Halloween Traditions and their Roots
- Trick or Treating – particularly children, dressed in costumes an going door to door asking trick or treat. Usually the home dweller will provide a treat of candy or something similar and if they refuse, the children will perform an act of mischief upon the home. This tradition emerged from ‘guising’, where people would disguise themselves as the spirits for protection and go house to house asking for food or money. This goes further back to the middle ages tradition of ‘mumming’, which involves costumes and singing or short performances in exchange for food. Among Christians as far back as the 15th Century, the ‘treat’ in this practice referred to a ‘soul cake’ around All Hallow Tide (Oct 31-Nov 2). People would dress to represent the deceased and ask for soul cakes in return for praying for the deceased souls.
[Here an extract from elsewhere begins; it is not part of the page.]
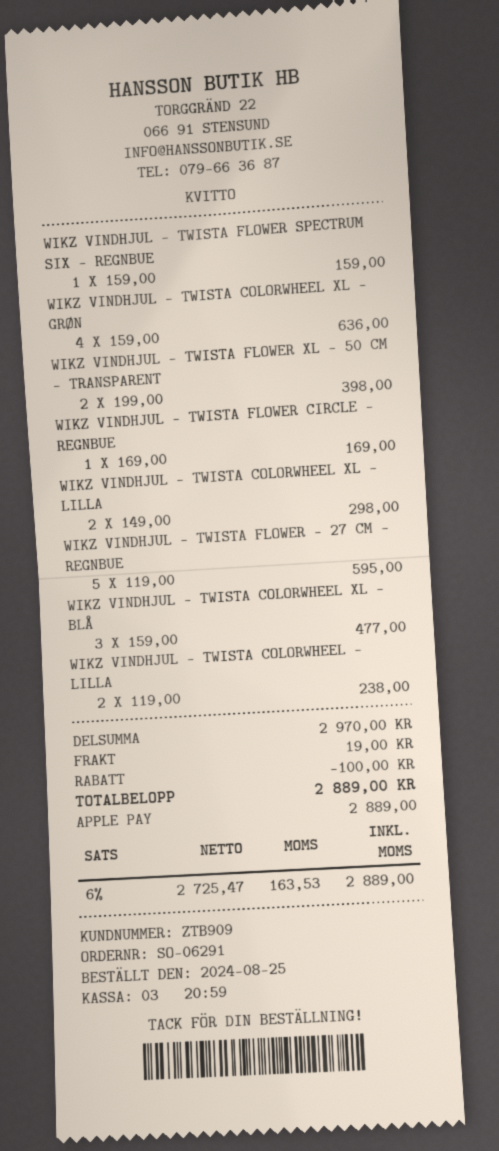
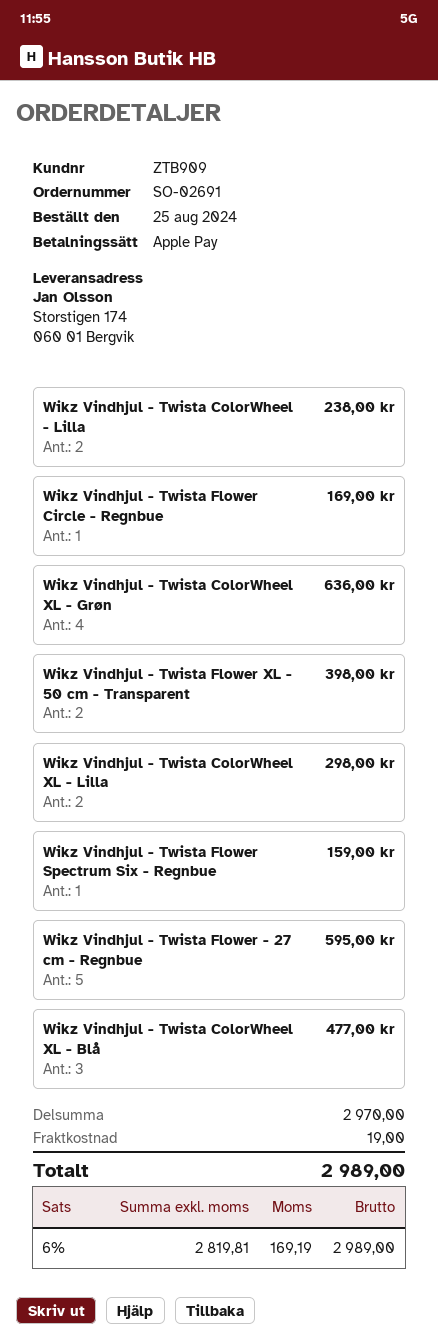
order number: SO-06291 -> SO-02691
discount: 100.00 -> none
net: 2725.47 -> 2819.81
tax: 6% = 163.53 -> 6% = 169.19
total: 2889.00 -> 2989.00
- Jack o’ Laterns – Originally made from turnips and carried by ‘guisers’ to ward off evil spirits. Later when spread to North America the native pumpkin was used and was found to be easier to carve. There is a folklore associated to the Jack o’ Latern, that says it represents a “soul who is denied entry to both heaven and hell”. Carving a pumpkin and inserting a candle is now a popular Halloween tradition.
- Costumes – Typically modelled after supernatural scary beings, such as vampires, monsters, ghosts, skeletons, witches and devils. Later this tradition extends to include popular figures, super heroes and archetypes such as ninjas and princesses. Halloween costumes were brought to America from the guising tradition in Ireland in Scotland by migrants. The first mass production of Halloween costumes in the USA was in the 1930’s, when trick or treating became popular.
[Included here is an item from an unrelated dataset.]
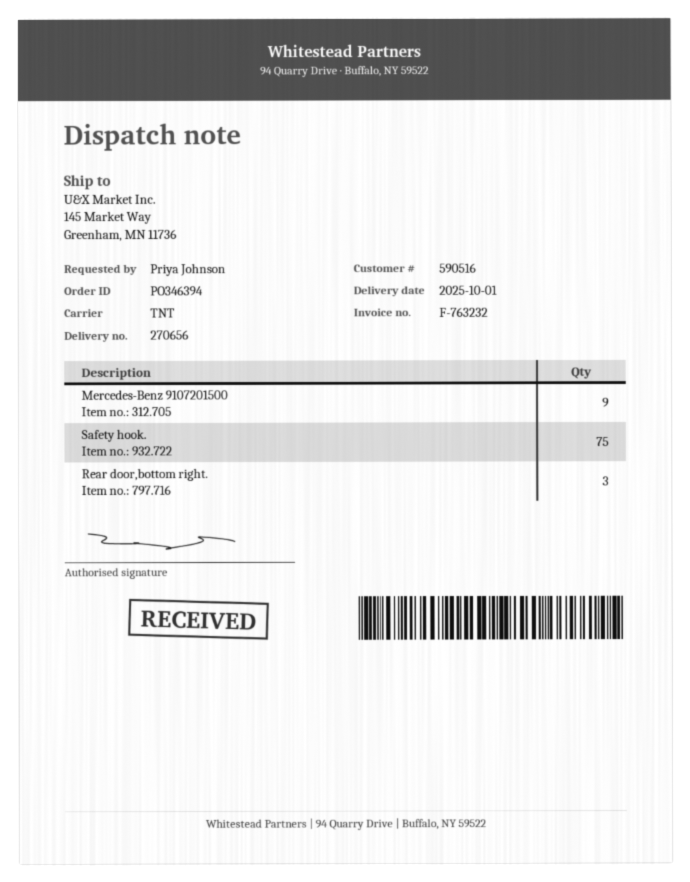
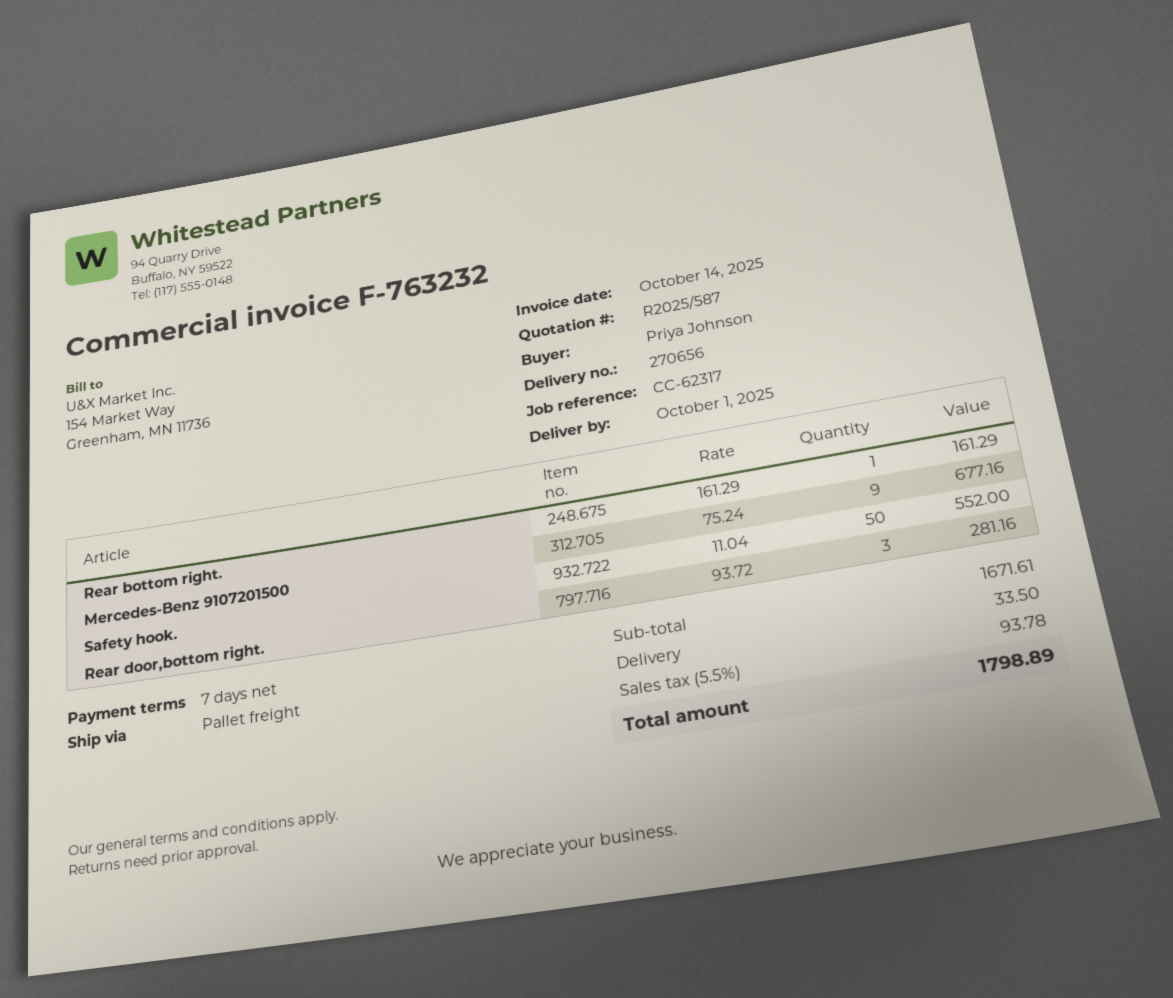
shipping method: TNT -> pallet freight
Safety hook.: 75 -> 50
Rear bottom right.: none -> 1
- Games and Activities – Many of the older games contain divination rituals especially regarding death and marriage. In the middle ages these were practiced by a rare few, as they were considered to be ‘deadly serious’ practices. A common game that remains today is Apple Bobbing, where a tub full of water has apples floating in which are fetched out with only the mouth of the participants. Some older English traditions include throwing apple peel over ones shoulder and interpreting the peel as a letter, which would represent the first letter of the name of the throwers future spouse. Two hazelnuts would be roasted in a fire, named after the roaster and the person they desire. If they roast together it foretells a good match, while if one of the nuts jumps away it is a bad sign. Unmarried women were told that if they gaze into the mirror on Halloween, they would see their future spouse. While if a skeleton appears it foretells that the women will die before meeting them!
- Food – Barmbrack (Ireland). Bonfire toffee (Great Britain). Candy apples/toffee apples (Great Britain and Ireland). Candy apples, Candy corn, candy pumpkins (North America). Monkey nuts(Ireland and Scotland). Caramel apples. Caramel corn. Colcannon (Ireland). Halloween cake. Candy as skulls, pumpkins, bats, worms, etc.. Roasted pumpkin seeds. Roasted sweet corn. Soul cakes.